How we accidentally DDOS’ed ourselves
Merchants at Unipage have access to an order fulfillment application that shows them incoming orders. Through this application they can easily see order details paired with customer details. To make things even better, merchants get a direct line of communication with their customer through the use of an intuitive interface.
Needless to say - this application is crucial in the order fulfilment flow of our customers.
The pot that boiled the frog
Every 10 seconds, this application would send an HTTP request to an API to check if there are new orders. If needed, the application would do a second HTTP request to fetch all new orders.
The backend would execute a simple query:
SELECT count(id) FROM orders WHERE business_id = ... AND created_at >= ... AND created_at < ...
This worked great when we had 40 customers and averaged 100 daily orders, but it turned out this was a ticking timebomb. 💣
In 2020, our merchants and orders skyrocketed, and they were relying on our systems more than ever. We were still having growing pains at the time, when all of a sudden on a friday evening we got flooded with phonecalls: the system felt very unstable, customers were complaining, orders weren't loading...

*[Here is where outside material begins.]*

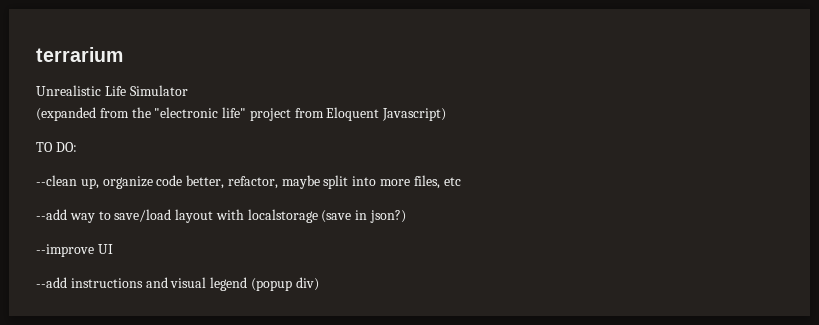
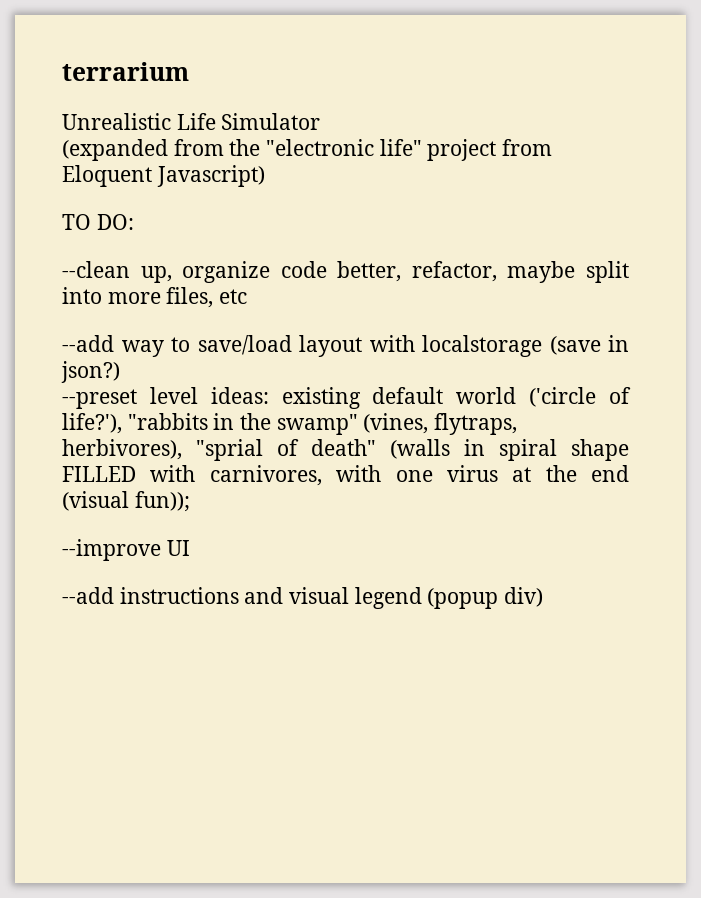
(407, 216) none -> [62,387,631,409] [62,413,518,435] [62,439,629,461] [62,465,629,486] [62,491,190,512] // --preset level ideas: existing default world ('circle of life?'), "rabbits in the swamp" (vines, flytraps, herbivores), "sprial of death" (walls in spiral shape FILLED with carnivores, with one virus at the end (visual fun));

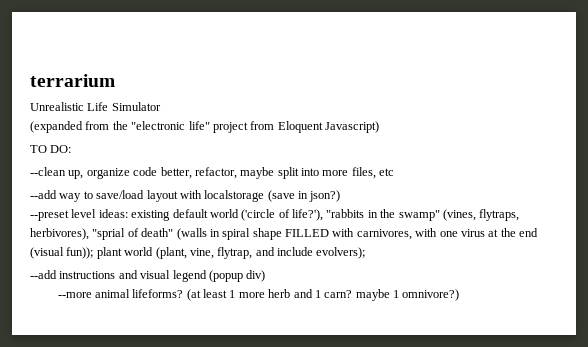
[62,539,190,561] // --improve UI -> [96,247,366,259] plant world (plant, vine, flytrap, and include evolvers);
(544, 597) none -> [57,289,460,301] // --more animal lifeforms? (at least 1 more herb and 1 carn? maybe 1 omnivore?)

A funny thing happens when a system starts failing: people start refreshing their pages in frustration, causing even more load on the system as more queries get executed, causing even more frustration, causing more reloads, ... this snowball effect eventually caused our entire system to go down.
Upon inspecting, it was a miracle this hadn't happened sooner. Allowing 240 merchants (at the time) to execute queries every 10 seconds might not have been the best idea.
To buy ourselves some time, we increased the 10 second interval to 20, halving the amount of queries executed. Since this was only a temporary hack, we had to start working on a sustainable fix ASAP.
Redis to the rescue
Our end-game was to implement websockets, so we could drop the MySQL count queries alltogether. Since this was not a quick fix, I decided to first implement a temporary solution.
To remove the need for a count query, I started keeping track of the last order date in a Redis cache. Every time a customer placed a new order, I'd update the last_order_date to the current timestamp. The application had to be modified slightly for this change, but overall it was a very low effort change.
The impact of this change was huge and increased the overall performance of our application significantly. Nice side effect: API response time decereased to ~75ms on average.
This change bought us the time we needed to implement websockets the right way.
End-game: Websockets
Since the pressure was off, we had the time to set up our websocket solution using Laravel Echo and Echo Server. When the application becomes active, it opens up a secure websocket connection with the server. Every time an order gets placed, the server would push the order details to the application over the websocket.
This approach allows us to remove the entire overhead of keeping the applications in sync with the database. Instead we now rely 100% on websockets.
Today, over 1200 applications become active daily. Using websockets they keep their orders synchronised with the server without any hickups whatsoever. 🚀